Undersecretary-General Jeffrey Feltman's challenge is daunting.  The Brotherhood's spiritual guide, Mohamed Badie, was arrested Tuesday, and  his temporary replacement, Mohamed Ezzat, has an arrest warrant out for him as well.

Mohamed Morsi, the Islamist president ousted by the military last month, has been remanded for another 15 days of custody in an undisclosed location.  Hundreds of other Brotherhood members have been detained in recent days.

In another blow to the 85-year-old organization, Egypt's interim leaders are working on a new draft constitution, one that would explicitly ban religion-based political parties.

The move would likely be welcomed by many in Egypt, who felt Morsi failed to keep his pledge to move beyond a Brotherhood agenda and build an inclusive government.  Political analyst Hisham Kassem.

“They need to play according to the rules of politics, not as the representatives of God on Earth,” he said.

But after the violence of the past week, political reconciliation seems still far away. 

Along with the arrests, hundreds of people have been killed  - most of them anti-government protesters, but also dozens of security personnel.  Christians are also under attack, with dozens of their churches burned.  Even moderate politician, Nobel-prize winning Mohamed ElBaradei, who resigned the interim vice-presidency over the bloodshed, is facing a court appearance for “breaching national trust.”

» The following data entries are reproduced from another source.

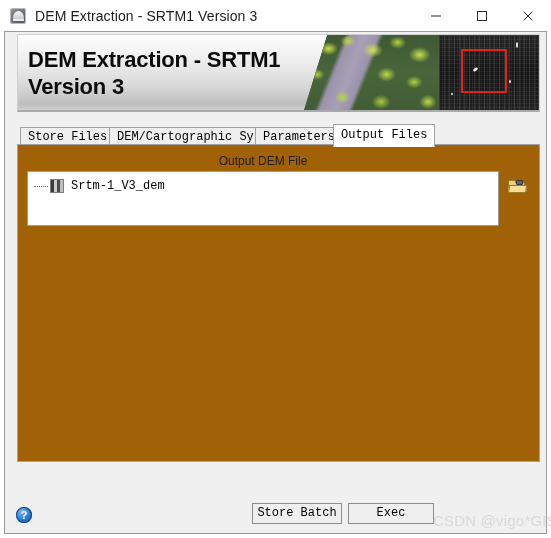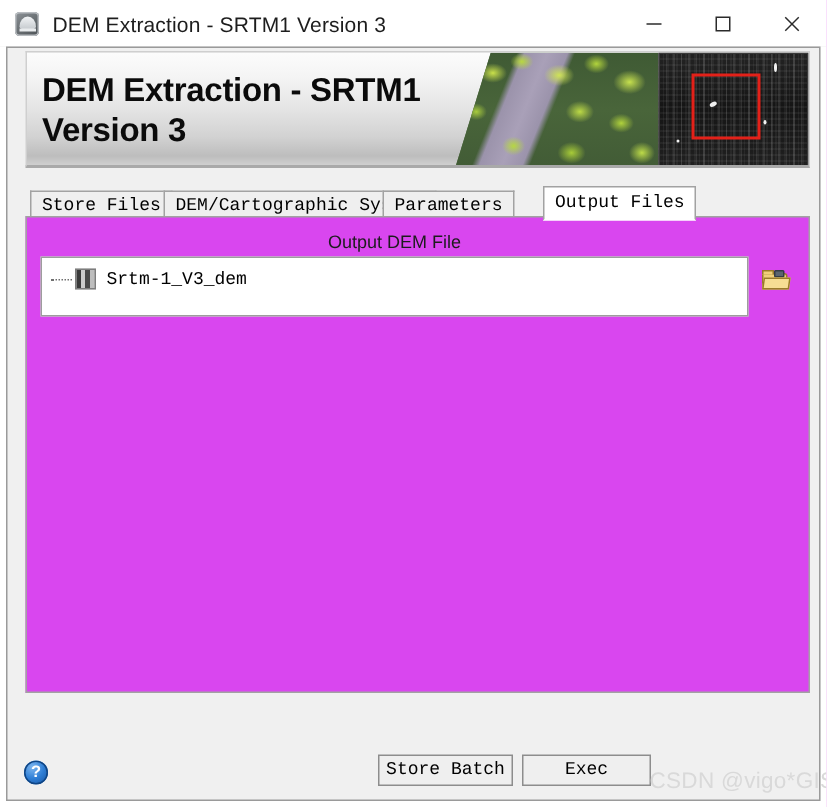"Output Files" div.tab { margin-left: 29px -> none }
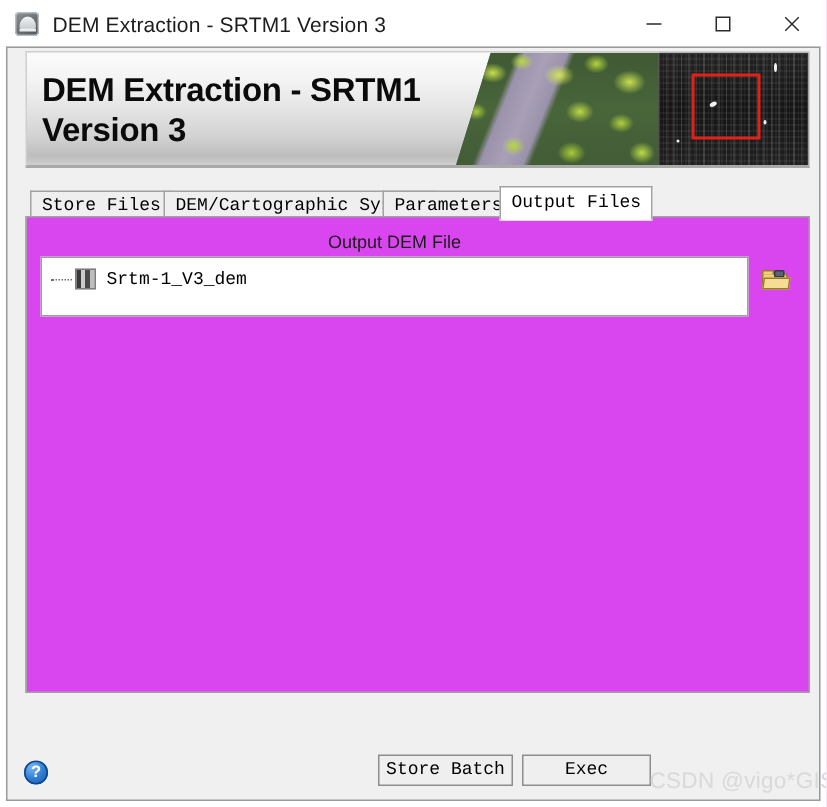"Output DEM File" .tabpage { background: #d946ef -> #a16207 }
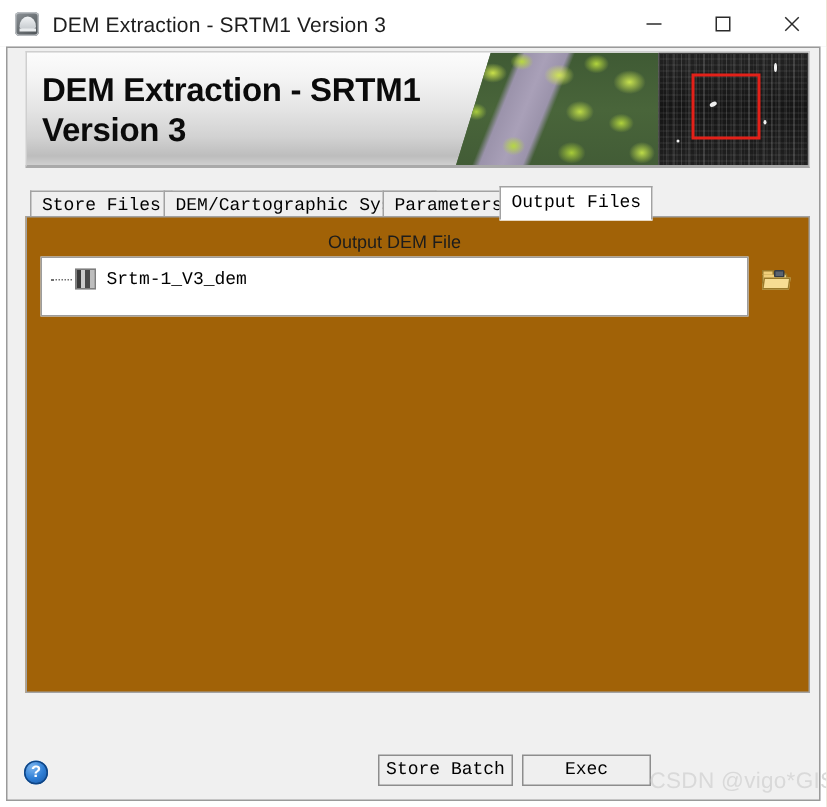"Srtm-1_V3_dem" .listbox { height: 40px -> 55px }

  • An Egyptian man pushes a wheelbarrow with debris from inside the Rabaah Al-Adawiya mosque in Nasr city, Cairo, August 21, 2013.
  • A ripped poster of Egypt's ousted President Mohamed Morsi lies on the ground in the courtyard of the Rabaah Al-Adawiya mosque in Nasr city, Cairo, August 21, 2013.
  • An Egyptian holds Al-Ahram newspaper with a picture of the arrested leader of the Muslim Brotherhood, Cairo, August 20, 2013.
  • Police stand outside of their vehicle in Cairo, August 20, 2013.
  • Security officers attend a funeral prayer over coffins covered with national flags of bodies of police who were killed near the border town of Rafah, North Sinai, at Almaza military airport in Cairo, August 19, 2013.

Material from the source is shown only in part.